If you have any of your savings tied up in stocks, mutual funds, ETFs or group RSPs, you’ve probably noticed what’s been happening to global stock markets lately.
They’re down – way down – from recent peaks.
READ MORE: Why stocks, oil plunged this week – and whether the worst is over
Just a month ago, most markets were riding high.
On Sept. 18, the U.S. stock market reached a record high after a mostly uneventful summer. Long-term interest rates headed higher, a sign that investors expected steady U.S. growth. A widely watched measure of volatility in the U.S. stock market was near its lowest level of the year, and European markets were heading higher after a nasty downturn over the summer. The price of crude oil was declining, but nothing like the sudden plunges that would come weeks later.
Recent key market moves
The TSX is down approximately 10 per cent from its September peak, which is official correction territory. But the drop still leaves the market up 8.1 per cent for the year.
A month ago, the Dow Jones Industrial Average closed at a record 17,279. Since then, it has suffered eight triple-digit losses and is down 7.5 per cent from its peak. But it’s up 6.37 per cent on the year.
The Standard & Poor’s 500 index nearly went into “correction” last Wednesday, briefly wiping out the year-to-date gains for the index. It’s down 5.7 per cent in a month, but up
2.1 per cent for the year.
The U.S. Treasury market had one of its biggest moves in recent memory on Wednesday. The yield on the 10-year Treasury note dropped precipitously as prices on the notes surged. A rush to buy U.S. government debt, which is seen as extremely low-risk, can indicate investors are fearful of disruptions in other markets or expect the U.S. economy to slow down.
In one morning the yield dropped from 2.20 per cent to as low as 1.91 per cent, a huge move that would normally take weeks. The magnitude and suddenness of the drop shocked investors, and left many puzzled over what caused it.
By the end of the week trading had stabilized. The yield on 10-year notes was 2.20 per cent on Friday, down from 2.62 per cent a month ago.
Government of Canada 10-year notes fell by almost as much – from 2.25 per cent a month ago to 1.95 per cent on Friday. Yields on government bonds dictate which way interest rates that you and I pay on loans and mortgages will move.
The price of crude oil has had some steep drops in recent weeks, and has been in more or less steady decline since hitting a peak of USD$107.26 a barrel in June. On Friday it closed at USD$82.75 a barrel, 23 per cent below that peak. Ample global supplies, high production levels and expectations of slowing demand in China and in Europe as economic growth weakens have driven down the price of oil.
While cheaper prices for oil and gas are good for drivers, airlines and many others, they mean trouble for energy company profits.

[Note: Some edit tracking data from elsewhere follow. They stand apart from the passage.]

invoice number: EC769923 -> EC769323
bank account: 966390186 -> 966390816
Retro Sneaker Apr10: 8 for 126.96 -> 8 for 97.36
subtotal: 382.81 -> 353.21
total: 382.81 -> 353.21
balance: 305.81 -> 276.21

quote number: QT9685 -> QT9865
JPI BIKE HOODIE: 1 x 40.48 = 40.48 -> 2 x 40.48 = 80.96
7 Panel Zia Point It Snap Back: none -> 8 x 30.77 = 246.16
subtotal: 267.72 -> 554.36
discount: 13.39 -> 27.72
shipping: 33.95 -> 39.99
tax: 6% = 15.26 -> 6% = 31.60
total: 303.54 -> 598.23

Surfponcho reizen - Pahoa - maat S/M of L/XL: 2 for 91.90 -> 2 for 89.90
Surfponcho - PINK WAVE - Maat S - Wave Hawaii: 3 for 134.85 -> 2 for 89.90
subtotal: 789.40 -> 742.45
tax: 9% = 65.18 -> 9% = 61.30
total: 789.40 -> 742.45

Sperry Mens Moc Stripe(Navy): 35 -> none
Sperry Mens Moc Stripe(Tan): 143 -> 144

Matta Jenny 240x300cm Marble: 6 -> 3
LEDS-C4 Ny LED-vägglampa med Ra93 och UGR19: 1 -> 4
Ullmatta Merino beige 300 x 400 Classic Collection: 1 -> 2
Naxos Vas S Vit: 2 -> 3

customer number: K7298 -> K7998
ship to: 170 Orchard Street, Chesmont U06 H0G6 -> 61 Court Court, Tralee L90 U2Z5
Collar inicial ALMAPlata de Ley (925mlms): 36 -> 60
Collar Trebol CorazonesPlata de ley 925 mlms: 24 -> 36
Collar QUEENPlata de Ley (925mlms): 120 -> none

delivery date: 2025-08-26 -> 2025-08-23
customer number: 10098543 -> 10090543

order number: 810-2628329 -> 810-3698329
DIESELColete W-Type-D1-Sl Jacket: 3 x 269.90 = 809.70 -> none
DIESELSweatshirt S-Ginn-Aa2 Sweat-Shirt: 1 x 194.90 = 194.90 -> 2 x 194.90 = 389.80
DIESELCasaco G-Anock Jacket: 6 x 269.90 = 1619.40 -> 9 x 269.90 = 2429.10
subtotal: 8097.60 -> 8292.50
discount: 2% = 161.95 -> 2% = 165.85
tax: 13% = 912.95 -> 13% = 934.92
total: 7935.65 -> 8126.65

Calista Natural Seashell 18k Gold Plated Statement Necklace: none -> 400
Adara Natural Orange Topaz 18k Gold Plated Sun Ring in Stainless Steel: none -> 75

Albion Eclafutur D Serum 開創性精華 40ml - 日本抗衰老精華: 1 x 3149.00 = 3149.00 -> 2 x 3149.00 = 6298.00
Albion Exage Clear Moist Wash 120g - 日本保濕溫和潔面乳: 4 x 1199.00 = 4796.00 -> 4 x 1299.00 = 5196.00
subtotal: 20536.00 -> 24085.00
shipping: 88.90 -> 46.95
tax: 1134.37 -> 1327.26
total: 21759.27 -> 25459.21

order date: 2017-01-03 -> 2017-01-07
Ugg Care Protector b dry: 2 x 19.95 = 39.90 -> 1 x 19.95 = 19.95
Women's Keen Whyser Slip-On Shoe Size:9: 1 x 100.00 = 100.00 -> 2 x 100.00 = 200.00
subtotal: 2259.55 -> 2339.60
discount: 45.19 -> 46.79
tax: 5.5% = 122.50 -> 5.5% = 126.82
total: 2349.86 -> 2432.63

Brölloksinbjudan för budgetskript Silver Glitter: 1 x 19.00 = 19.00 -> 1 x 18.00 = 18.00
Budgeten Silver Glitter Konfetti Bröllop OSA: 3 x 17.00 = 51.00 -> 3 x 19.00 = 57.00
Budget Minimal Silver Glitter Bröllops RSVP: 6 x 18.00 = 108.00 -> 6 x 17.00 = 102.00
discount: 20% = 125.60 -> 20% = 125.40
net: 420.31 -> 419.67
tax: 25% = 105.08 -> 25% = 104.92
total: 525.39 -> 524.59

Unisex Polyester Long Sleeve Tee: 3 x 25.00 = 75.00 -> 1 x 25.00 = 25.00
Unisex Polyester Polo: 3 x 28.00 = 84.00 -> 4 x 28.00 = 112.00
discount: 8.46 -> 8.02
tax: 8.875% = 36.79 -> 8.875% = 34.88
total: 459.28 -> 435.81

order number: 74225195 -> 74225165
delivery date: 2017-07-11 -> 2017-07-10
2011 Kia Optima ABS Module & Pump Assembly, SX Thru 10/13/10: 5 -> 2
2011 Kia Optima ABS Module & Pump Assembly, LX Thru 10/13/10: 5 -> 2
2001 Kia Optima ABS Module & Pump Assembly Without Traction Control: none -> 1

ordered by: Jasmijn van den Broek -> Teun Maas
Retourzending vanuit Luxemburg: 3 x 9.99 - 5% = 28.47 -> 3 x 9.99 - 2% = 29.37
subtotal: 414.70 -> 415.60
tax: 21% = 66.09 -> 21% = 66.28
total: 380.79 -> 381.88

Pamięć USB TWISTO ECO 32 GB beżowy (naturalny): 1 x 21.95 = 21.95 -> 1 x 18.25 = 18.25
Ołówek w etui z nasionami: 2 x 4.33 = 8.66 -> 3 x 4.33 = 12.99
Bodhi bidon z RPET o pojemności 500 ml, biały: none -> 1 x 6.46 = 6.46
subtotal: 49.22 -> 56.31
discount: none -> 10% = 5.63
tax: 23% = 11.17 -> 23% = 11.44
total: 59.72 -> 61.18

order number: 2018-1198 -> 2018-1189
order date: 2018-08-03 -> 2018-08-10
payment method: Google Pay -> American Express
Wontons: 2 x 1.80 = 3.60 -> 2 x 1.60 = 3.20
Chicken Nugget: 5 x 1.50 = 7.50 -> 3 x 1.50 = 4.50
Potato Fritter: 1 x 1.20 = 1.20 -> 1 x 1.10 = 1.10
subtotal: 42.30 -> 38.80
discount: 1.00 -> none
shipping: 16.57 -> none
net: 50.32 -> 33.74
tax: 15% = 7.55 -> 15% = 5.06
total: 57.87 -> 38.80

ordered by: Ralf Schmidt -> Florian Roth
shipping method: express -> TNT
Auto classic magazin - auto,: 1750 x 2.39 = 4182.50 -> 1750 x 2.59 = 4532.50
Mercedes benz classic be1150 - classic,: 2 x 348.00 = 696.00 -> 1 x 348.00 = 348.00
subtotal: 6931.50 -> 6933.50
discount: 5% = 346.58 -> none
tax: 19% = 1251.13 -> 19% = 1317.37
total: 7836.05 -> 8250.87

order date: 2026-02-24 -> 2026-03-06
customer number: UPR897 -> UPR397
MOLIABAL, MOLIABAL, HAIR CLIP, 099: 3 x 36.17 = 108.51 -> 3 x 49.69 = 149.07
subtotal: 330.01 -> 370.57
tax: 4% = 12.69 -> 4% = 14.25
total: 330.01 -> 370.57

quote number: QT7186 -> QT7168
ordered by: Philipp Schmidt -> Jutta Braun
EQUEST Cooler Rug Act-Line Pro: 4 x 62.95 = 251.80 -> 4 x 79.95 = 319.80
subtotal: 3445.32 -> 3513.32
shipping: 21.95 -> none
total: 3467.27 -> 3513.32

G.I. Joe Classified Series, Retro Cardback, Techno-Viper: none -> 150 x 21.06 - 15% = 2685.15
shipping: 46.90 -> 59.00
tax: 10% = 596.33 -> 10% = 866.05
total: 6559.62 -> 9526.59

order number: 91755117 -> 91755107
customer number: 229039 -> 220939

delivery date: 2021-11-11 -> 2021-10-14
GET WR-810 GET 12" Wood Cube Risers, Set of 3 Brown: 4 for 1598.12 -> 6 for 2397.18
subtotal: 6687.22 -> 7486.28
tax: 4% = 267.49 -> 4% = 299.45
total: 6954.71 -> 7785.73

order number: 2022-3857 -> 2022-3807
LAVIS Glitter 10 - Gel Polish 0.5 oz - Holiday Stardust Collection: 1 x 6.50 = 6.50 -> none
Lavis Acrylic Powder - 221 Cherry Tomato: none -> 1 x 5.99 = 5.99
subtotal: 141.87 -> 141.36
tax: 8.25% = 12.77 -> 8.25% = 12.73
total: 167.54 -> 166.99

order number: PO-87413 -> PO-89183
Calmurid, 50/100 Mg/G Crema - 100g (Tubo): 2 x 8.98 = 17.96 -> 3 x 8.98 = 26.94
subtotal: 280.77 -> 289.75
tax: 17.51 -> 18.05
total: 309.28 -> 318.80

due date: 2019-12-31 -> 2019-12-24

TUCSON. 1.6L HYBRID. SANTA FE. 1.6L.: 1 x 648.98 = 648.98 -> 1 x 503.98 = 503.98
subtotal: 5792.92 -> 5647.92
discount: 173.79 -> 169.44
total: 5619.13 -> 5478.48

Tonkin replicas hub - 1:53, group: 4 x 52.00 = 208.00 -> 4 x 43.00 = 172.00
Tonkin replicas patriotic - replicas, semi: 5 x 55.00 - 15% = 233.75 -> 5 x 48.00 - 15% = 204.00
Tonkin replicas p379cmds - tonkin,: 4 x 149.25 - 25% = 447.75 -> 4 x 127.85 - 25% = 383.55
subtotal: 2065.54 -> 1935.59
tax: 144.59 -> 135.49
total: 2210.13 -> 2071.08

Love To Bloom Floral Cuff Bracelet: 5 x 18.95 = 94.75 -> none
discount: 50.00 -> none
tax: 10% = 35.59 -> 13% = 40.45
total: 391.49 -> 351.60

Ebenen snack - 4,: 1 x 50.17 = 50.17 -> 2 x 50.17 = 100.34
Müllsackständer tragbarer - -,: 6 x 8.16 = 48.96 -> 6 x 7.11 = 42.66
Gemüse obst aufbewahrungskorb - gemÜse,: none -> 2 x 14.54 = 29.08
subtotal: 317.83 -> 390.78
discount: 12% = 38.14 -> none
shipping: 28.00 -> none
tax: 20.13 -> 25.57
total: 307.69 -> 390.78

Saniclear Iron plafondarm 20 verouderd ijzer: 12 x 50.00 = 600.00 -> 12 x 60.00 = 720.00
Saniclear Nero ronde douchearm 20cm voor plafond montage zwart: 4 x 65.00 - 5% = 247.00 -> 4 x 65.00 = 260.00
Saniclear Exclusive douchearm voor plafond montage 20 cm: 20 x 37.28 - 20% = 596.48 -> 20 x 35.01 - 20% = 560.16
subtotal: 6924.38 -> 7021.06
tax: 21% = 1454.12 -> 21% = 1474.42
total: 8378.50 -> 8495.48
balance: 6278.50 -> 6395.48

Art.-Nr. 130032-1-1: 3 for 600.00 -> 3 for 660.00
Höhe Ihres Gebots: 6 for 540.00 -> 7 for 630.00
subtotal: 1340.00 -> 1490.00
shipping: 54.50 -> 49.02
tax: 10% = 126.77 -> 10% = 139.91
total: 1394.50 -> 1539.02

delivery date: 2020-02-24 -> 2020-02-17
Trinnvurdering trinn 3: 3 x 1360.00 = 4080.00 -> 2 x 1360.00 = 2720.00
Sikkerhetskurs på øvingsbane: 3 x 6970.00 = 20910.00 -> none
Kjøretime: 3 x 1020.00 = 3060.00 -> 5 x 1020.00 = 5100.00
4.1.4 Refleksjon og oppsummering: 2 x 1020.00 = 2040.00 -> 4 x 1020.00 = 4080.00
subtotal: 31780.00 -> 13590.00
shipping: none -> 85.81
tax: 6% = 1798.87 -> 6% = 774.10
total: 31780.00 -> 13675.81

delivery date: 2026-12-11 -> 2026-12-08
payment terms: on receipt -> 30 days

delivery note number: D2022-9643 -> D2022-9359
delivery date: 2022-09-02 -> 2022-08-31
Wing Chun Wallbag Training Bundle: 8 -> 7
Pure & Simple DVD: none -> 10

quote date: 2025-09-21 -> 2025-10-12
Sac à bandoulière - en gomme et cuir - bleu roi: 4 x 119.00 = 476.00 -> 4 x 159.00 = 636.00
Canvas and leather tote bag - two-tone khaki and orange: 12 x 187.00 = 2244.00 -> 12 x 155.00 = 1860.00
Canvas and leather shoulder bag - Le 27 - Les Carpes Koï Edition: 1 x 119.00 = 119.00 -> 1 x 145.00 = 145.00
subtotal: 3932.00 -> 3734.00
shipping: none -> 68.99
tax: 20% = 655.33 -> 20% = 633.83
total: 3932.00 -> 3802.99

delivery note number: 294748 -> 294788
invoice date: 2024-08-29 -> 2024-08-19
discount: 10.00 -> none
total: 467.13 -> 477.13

Crude prices are down 12.2 per cent over the past month and 15.7 per cent for the year.
MORE: Oil’s crash threatens to derail booming Alberta — and Canada too
October – the cruellest month?
October and market meltdowns seem to go hand in hand.
There was Black Monday – Oct. 19, 1987. The Dow Jones Industrial Average lost almost 22 per cent of its value that day. The volatility spread across the globe so that by the end of that month, most major exchanges had fallen by 20 per cent.
In Toronto, stocks plummeted by 11.3 per cent on Black Monday. That’s the worst one-day drop on record for the Toronto market. Prices recovered a bit, but plunged another 7.6 per cent the following Monday.
In the wake of the financial crisis that gripped Wall Street six years ago, Toronto stocks took a 6.95 per cent hit on Oct. 2, 2008.
On Oct. 25, 2000, the Toronto index took its second-worst one-day hit when the average fell by 8.1 per cent. That was due to the collapse of one company – Nortel Networks, which accounted for a third of the value of the TSX.
And then there’s October 1929. Wall Street crashed over several days late in the month. The market lost 20 per cent of its value over two days, marking the end of the Roaring 20s and the beginning of the Great Depression. By the time the bloodletting was over, the market had fallen by 90 per cent.
On the flipside, falling markets mean stocks that seemed too expensive a few weeks ago might be a more attractive investment now. If the bleeding is over.